In the entries that follow, how many lines include "Magic"? Give the number and nothing else.

## [DATA SUPPLIED]
^^^^^^^^^^^^^^^^

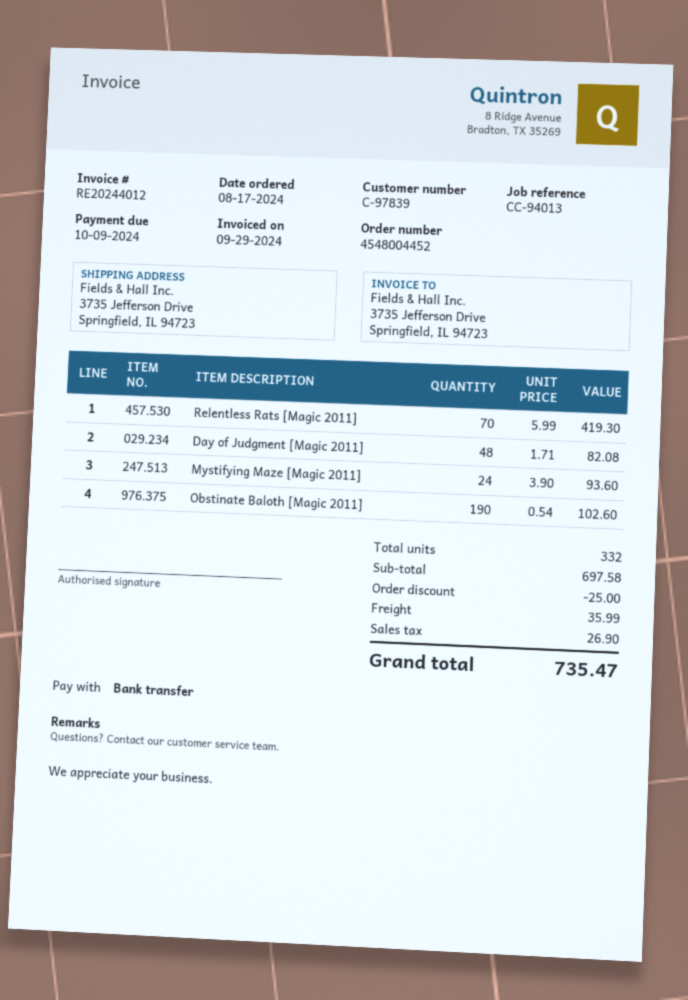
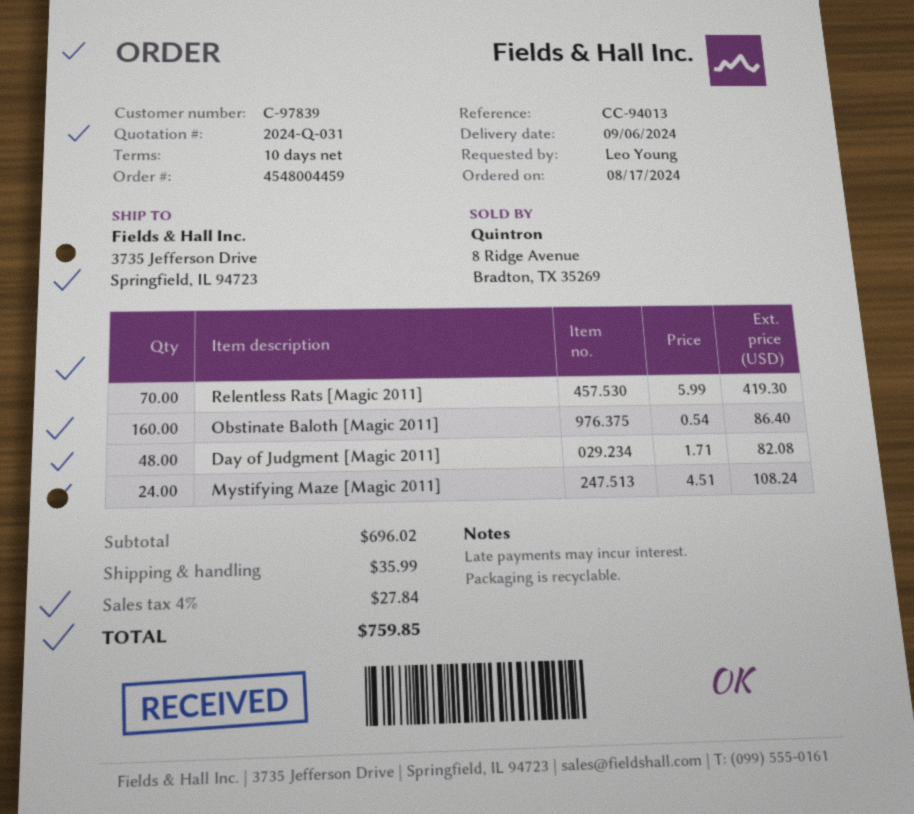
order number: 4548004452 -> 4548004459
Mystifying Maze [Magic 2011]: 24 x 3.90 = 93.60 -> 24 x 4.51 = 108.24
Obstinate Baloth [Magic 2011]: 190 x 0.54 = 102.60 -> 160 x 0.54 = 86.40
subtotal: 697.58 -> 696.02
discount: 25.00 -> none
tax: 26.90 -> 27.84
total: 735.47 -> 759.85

^^^^^^^^^^^^^^^^

## [WRITTEN RESPONSE]
2